Today we celebrate the 25th anniversary of World Book Day, an initiative to promote reading for pleasure and a celebration of books. Here at the University of St Andrews, we’d like to offer some wee presents for the silver anniversary of this global cause, so we’ve dug through the shelves to find some silver-related treasures.

The art of distillation (AlcC51GL.BL)

From our Alchemy Collection comes The Art of Distillation, seen here with the title page of the second edition (1653). This work details the properties of various metals and chemicals, and provides recipes for distilling them into medicines or other useful compounds. On pp. 185-187, there is a recipe for a ‘green tincture of silver’. The author describes how this mixture is good for gently purging, but it’s even better with a touch of mercury! There is a warning that it will colour the lips, tongue, and mouth black, though, which should definitely have been a warning that this combination is not fit for human consumption.

The first crossing of Greenland (r G742.N2  Vol. 1)

Victorian cloth-bound books, with designs blocked in blind or in colour, are a familiar site in libraries. The art of blocking a book in gold was mastered in the 1830s, but silver was a later development. Although first used in 1839, there were problems with the silver tarnishing on the cloth, which lasted for the next twenty to thirty years. It wasn’t until the 1880s that a reliable silver was developed, which wasn’t silver at all, but aluminium. There are a number of books blocked in ‘silver’ in our collections, but the first English translation of Fridgtjof Nansen’s Paa ski over Grønland (The first crossing of Greenland, London , 1890) caught our eye. He was our University Rector from 1926-1928.

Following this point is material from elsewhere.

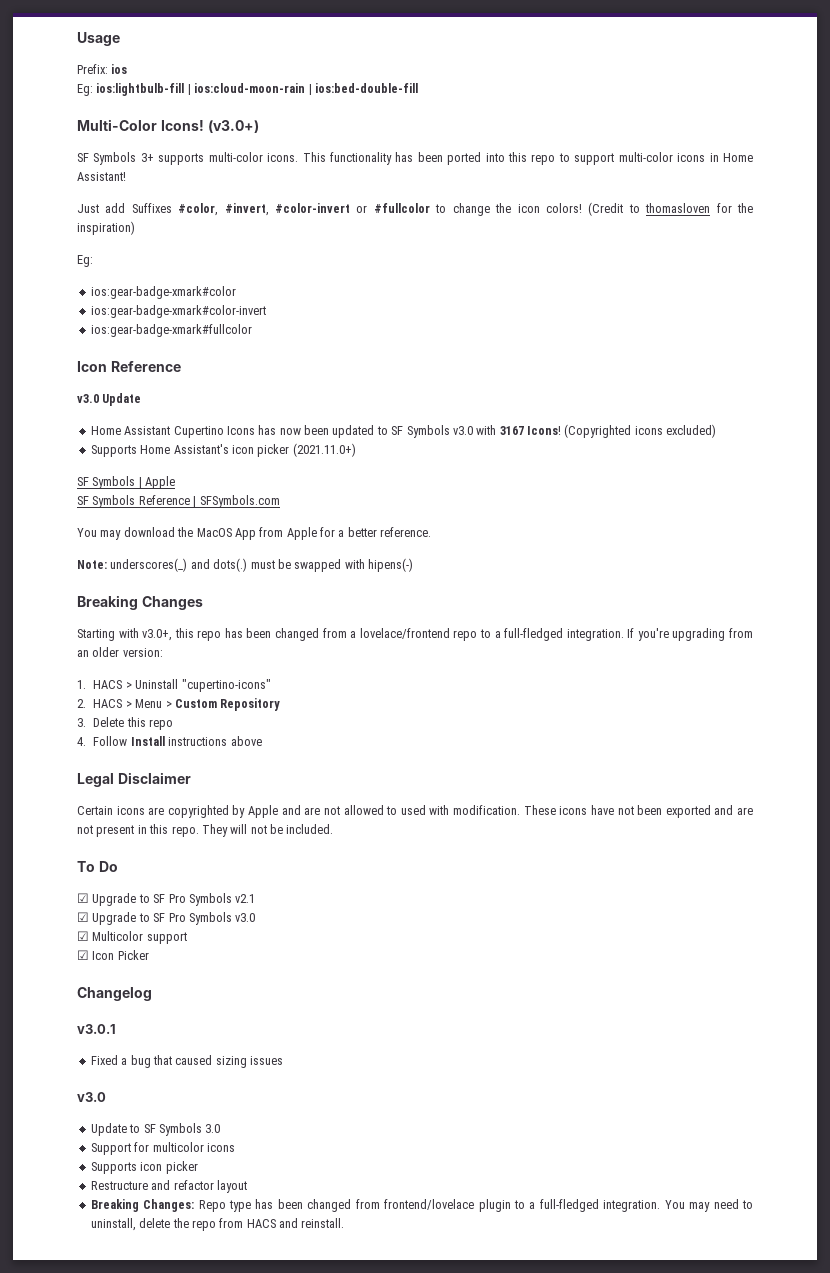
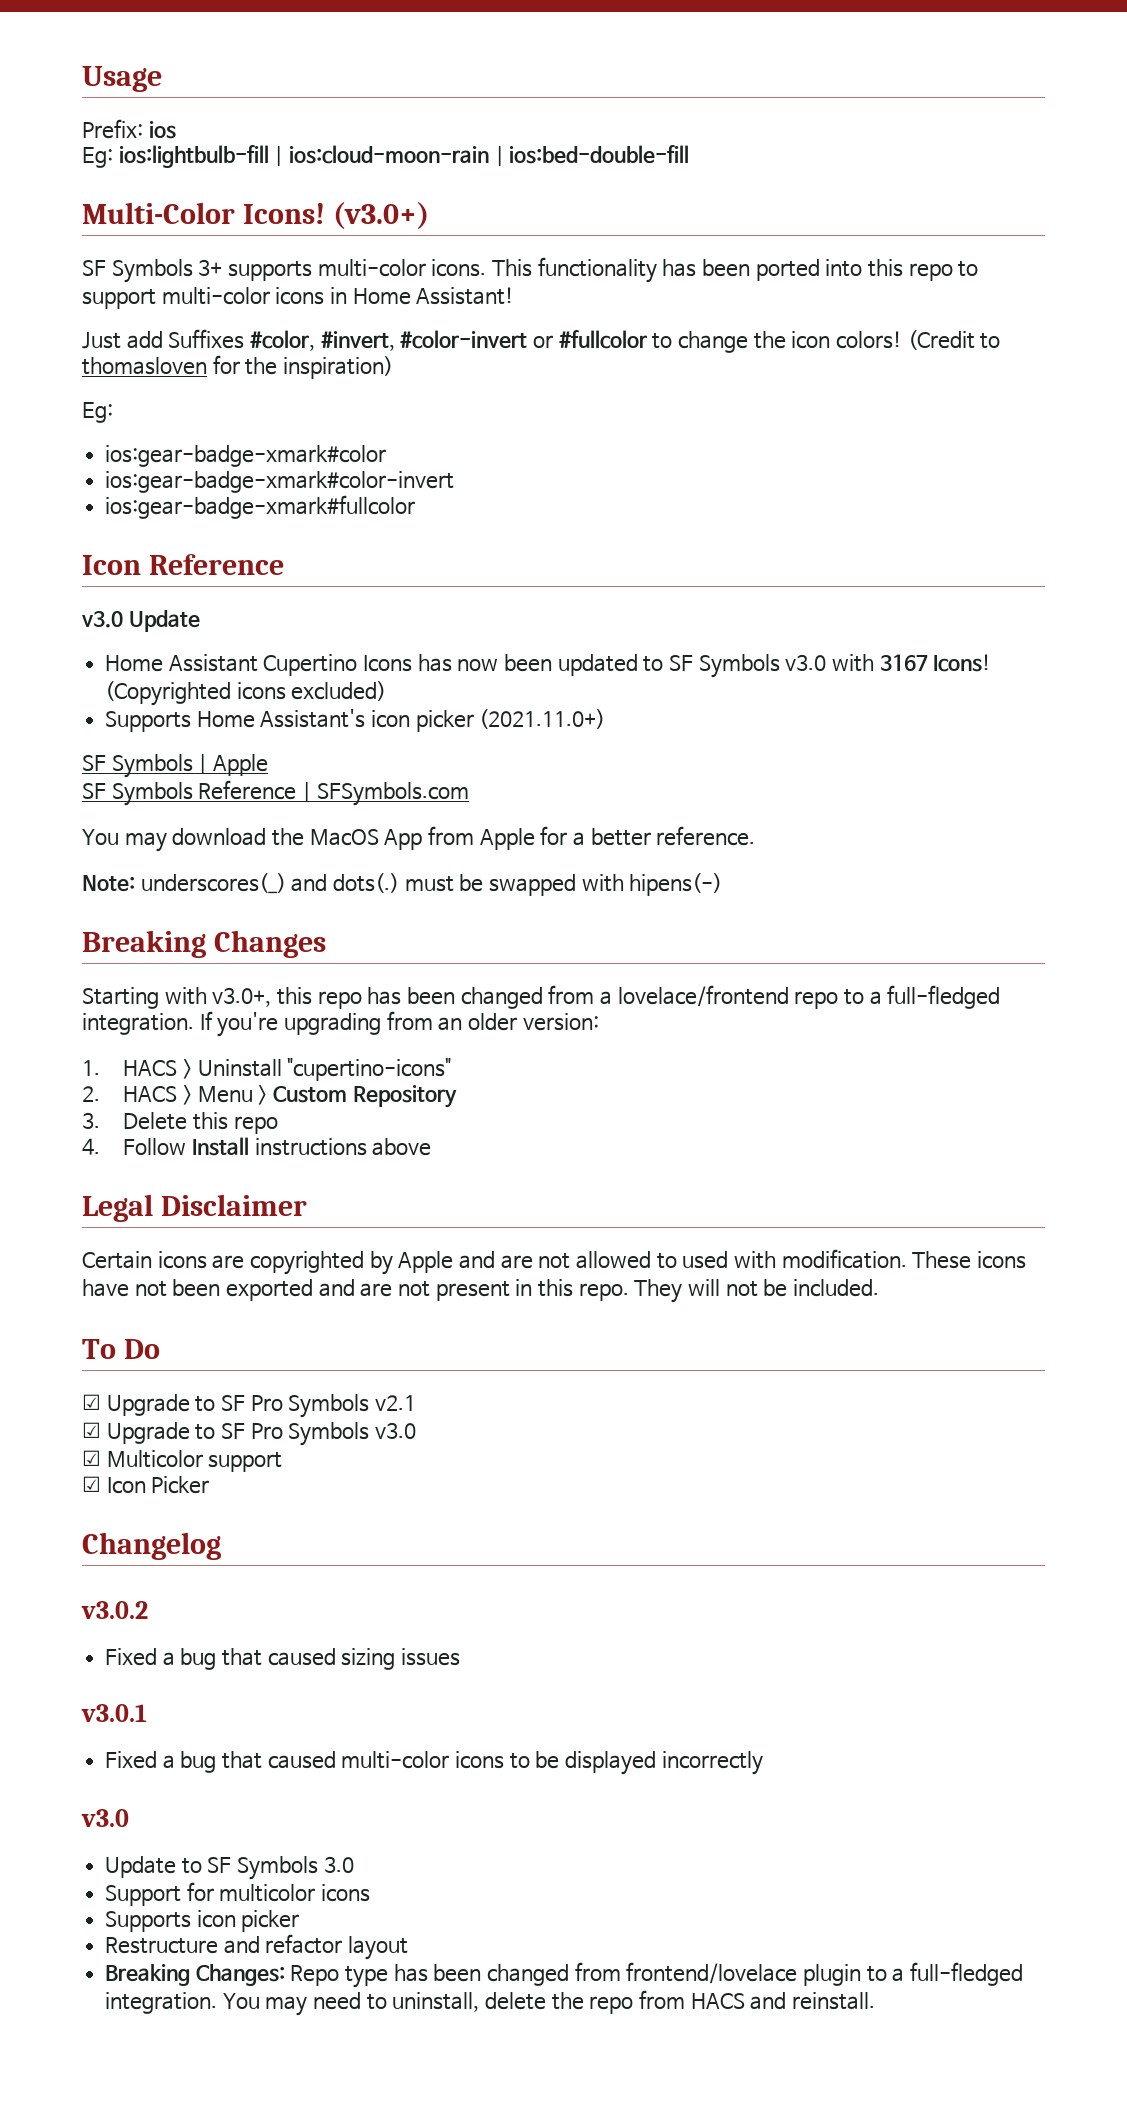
[77,1024,116,1034] v3.0.1 -> [81,1601,148,1619] v3.0.2
(283, 1060) none -> [81,1704,147,1722] [105,1751,763,1775] // v3.0.1 // Fixed a bug that caused multi-color icons to be displayed incorrectly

The Silver Chair (Chi PR6023.E90C5F97;6)

C.S. Lewis’ famed children’s series, The Chronicles of Narnia, has been reprinted again and again since it debuted in the 1950s. The Children’s Book Collection at St Andrews contains a set of the series from 1997, which was added to that named collection in 1999. Here we have the cover illustration of The Silver Chair, wherein characters Jill and Eustace must rescue Prince Rilian from captivity, in which he is nightly tied to a silver chair. The illustration in this edition depicts the silent black knight who appears beside the villain, the Lady of the Green Kirtle.

Illuminated initial at the beginning of Part 1 of John Duns Scotus’s Quaestiones in quatuor libros Sententiarum.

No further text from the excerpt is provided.